With no legal path to a visa, he eventually followed so many West African youth of his generation by stepping onto a smuggler’s pirogue — a simple wooden fishing boat, not built for long voyages, that would be overpacked with migrants desperate to reach European shores. He prayed for the best.

The journey was dangerous. The boat’s two motors failed, the GPS broke, engine oil spoiled the little food they’d stashed, and Papa and the more than 100 other passengers spent more than 8 days adrift in the open Atlantic, rocked by enormous waves that threatened to capsize them. Finally a Red Cross ship patrolling the waters near the Spanish island of Tenerife rescued them. Papa’s first step onto European soil was not promising – he was so weakened by hunger, dehydration, fear, and seasickness that he collapsed.

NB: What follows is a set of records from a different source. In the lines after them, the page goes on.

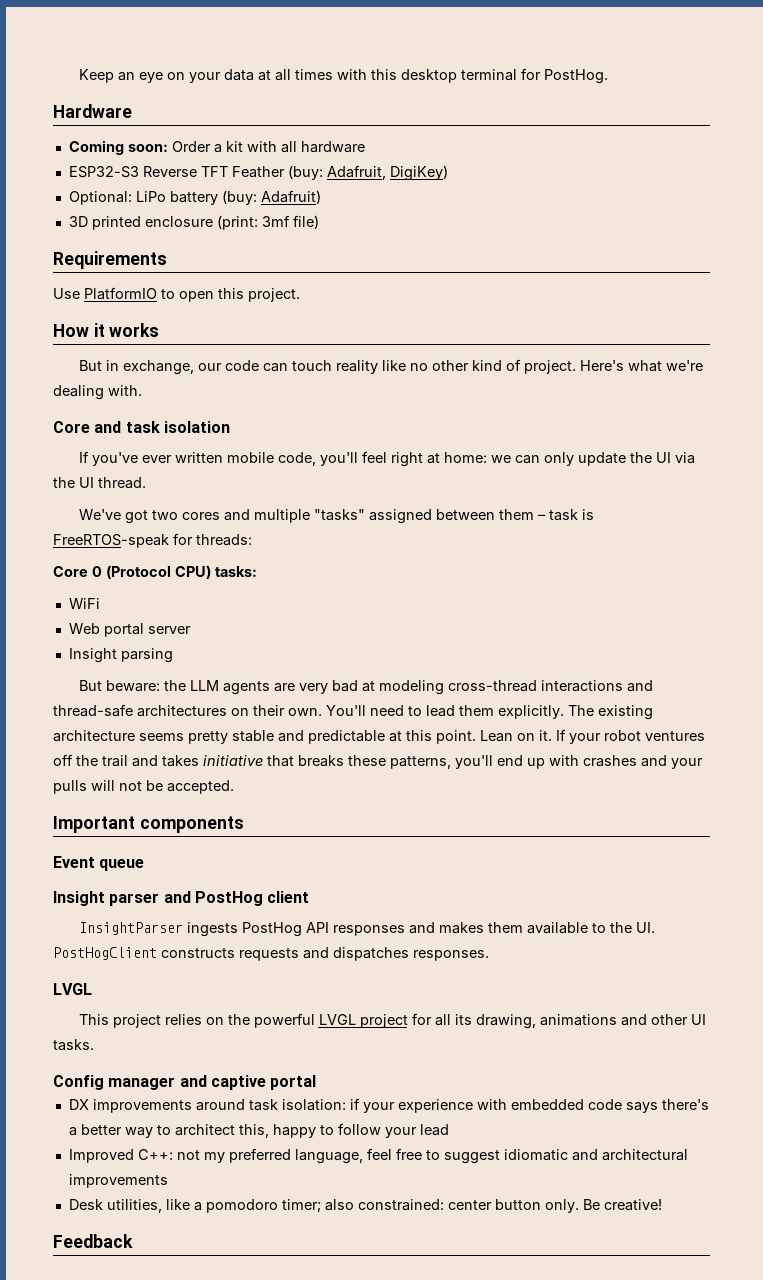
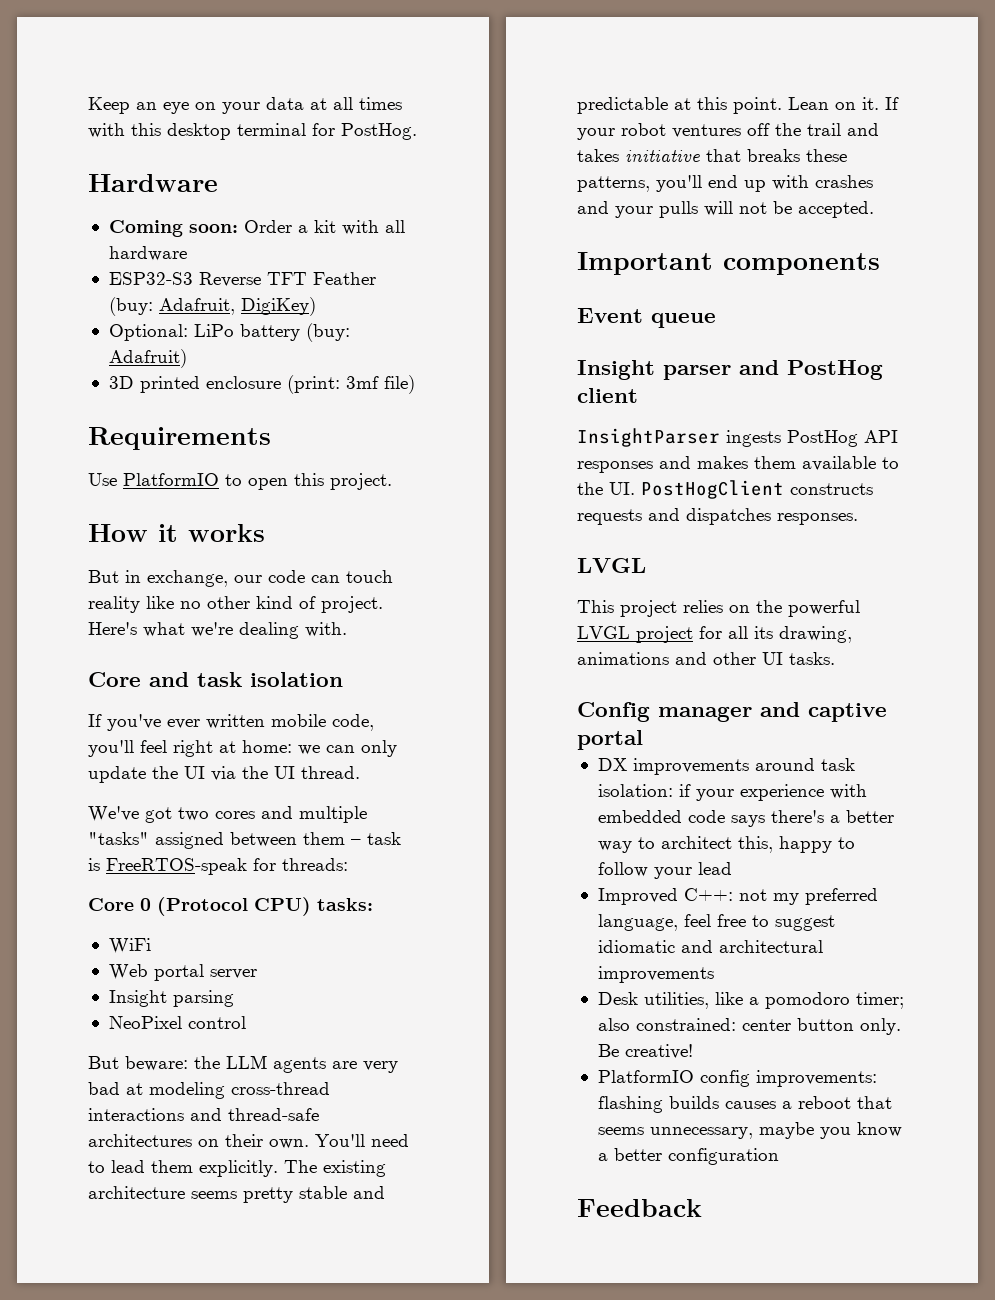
+ NeoPixel control
+ PlatformIO config improvements: flashing builds causes a reboot that seems unnecessary, maybe you know a better configuration

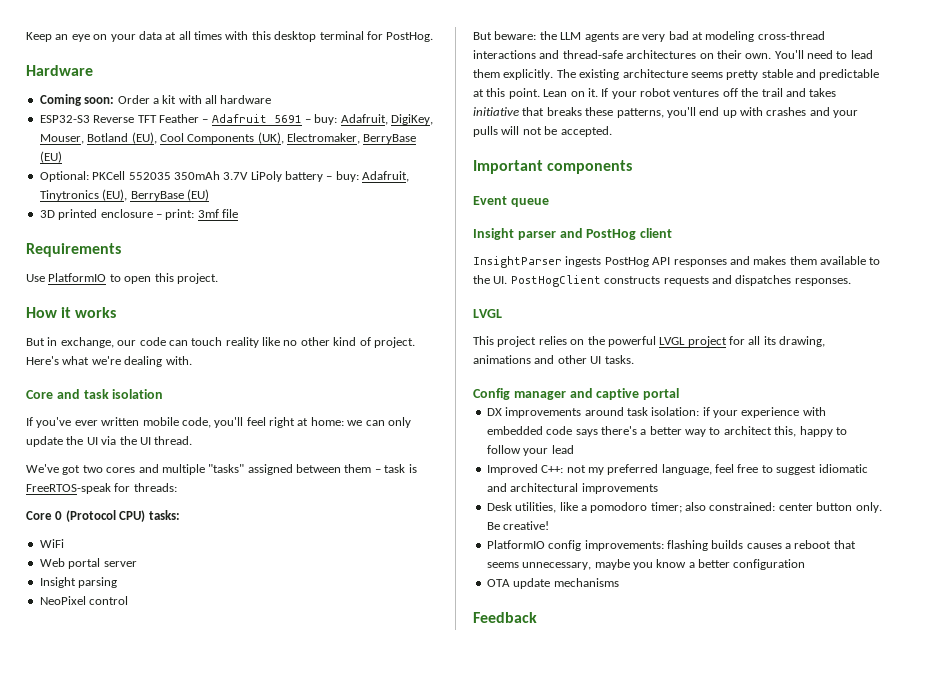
- ESP32-S3 Reverse TFT Feather (buy: Adafruit, DigiKey)
- Optional: LiPo battery (buy: Adafruit)
+ ESP32-S3 Reverse TFT Feather – Adafruit 5691 – buy: Adafruit, DigiKey, Mouser, Botland (EU), Cool Components (UK), Electromaker, BerryBase (EU)
+ Optional: PKCell 552035 350mAh 3.7V LiPoly battery – buy: Adafruit, Tinytronics (EU), BerryBase (EU)
- 3D printed enclosure (print: 3mf file)
+ 3D printed enclosure – print: 3mf file
+ OTA update mechanisms

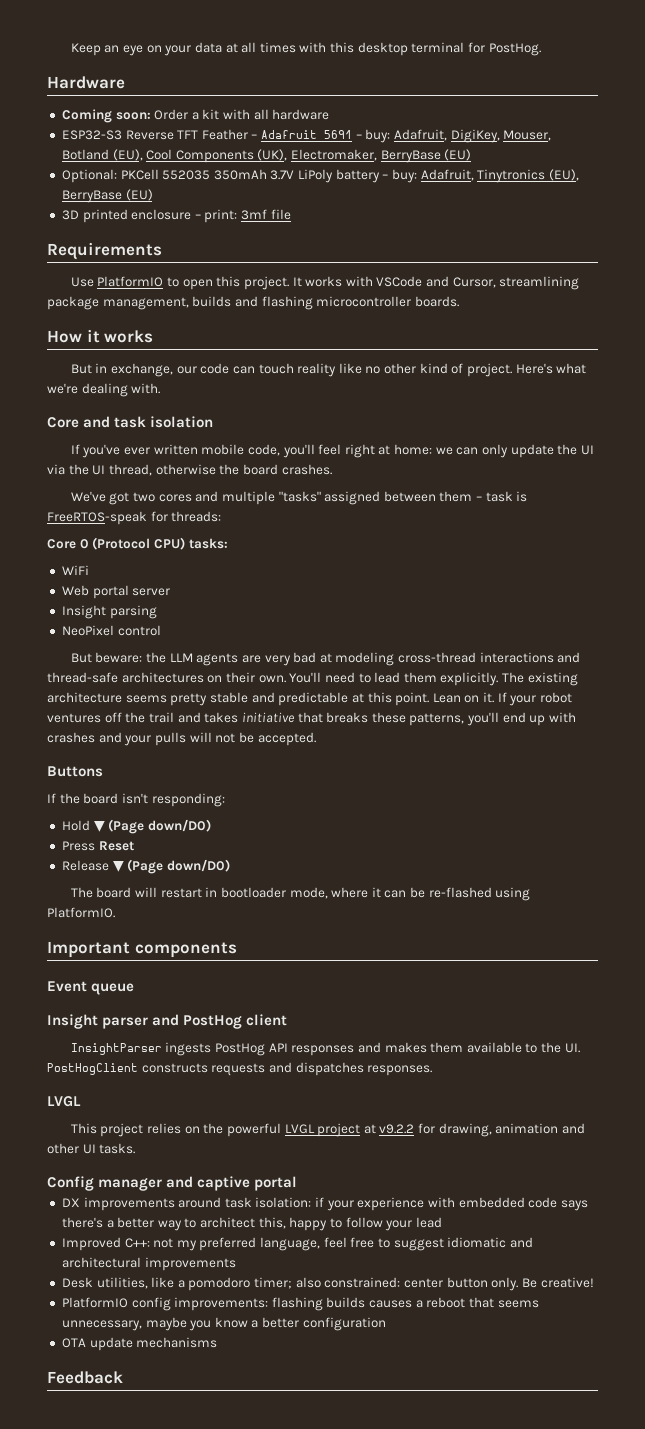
+ It works with VSCode and Cursor, streamlining package management, builds and flashing microcontroller boards.
- If you've ever written mobile code, you'll feel right at home: we can only update the UI via the UI thread.
+ If you've ever written mobile code, you'll feel right at home: we can only update the UI via the UI thread, otherwise the board crashes.
+ Buttons
+ If the board isn't responding:
+ Hold ▼ (Page down/D0)
+ Press Reset
+ Release ▼ (Page down/D0)
+ The board will restart in bootloader mode, where it can be re-flashed using PlatformIO.
- This project relies on the powerful LVGL project for all its drawing, animations and other UI tasks.
+ This project relies on the powerful LVGL project at v9.2.2 for drawing, animation and other UI tasks.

Chef Papa with taste testers.

He made his way to Barcelona, grateful to be alive but feeling alone and adrift in a country where he didn't speak the language and could be deported at any time. Missing his family and unsure of when he'd see them again, food offered a comforting sense of reunion.

Although it was considered taboo for Senegalese men to cook, as a child Papa had often spent his days in his mother's kitchen observing her skillful hand as she and his sisters spent hours cooking elaborate meals from scratch twice a day with meat, fish, and vegetables they hand-selected from the market each morning. Now, over long-distance phone calls from Spain, Papa's mother patiently patiently taught her son how to recreate her delicious meals.

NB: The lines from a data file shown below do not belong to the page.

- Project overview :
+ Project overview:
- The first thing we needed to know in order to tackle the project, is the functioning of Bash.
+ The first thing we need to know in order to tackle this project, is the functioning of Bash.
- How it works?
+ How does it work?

At the same time, Papa began to know and appreciate the culture in Barcelona. He learned Spanish and Catalan and came to navigate the city's many ramblas with ease. As he became more confident in the kitchen, he discovered with wonder and surprise that the dishes he learned from his mother -- a woman who had never left Senegal -- drew on ingredients and techniques from as far away as the Middle East, the Mediterranean, and Southeast Asia. These dishes that tasted so quintessentially like home were the result of far flung travels and shared histories.

Papa's enduring love for Senegal and his reverence for the world would never leave him even as life brought many changes. He fell in love, moved from Barcelona to New Orleans, and criss-crossed the United States, from Washington D.C., to the Bay Area. Along the way he worked with legendary chefs like Alice Waters and Pierre Thiam, and had the occasion to share kitchens with Thomas Keller, Jerome Bocuse, Kwame Onwuachi, and Jose Andres.

In 2022, Papa moved with his family to Chapel Hill, North Carolina and founded Tuki Cuisine.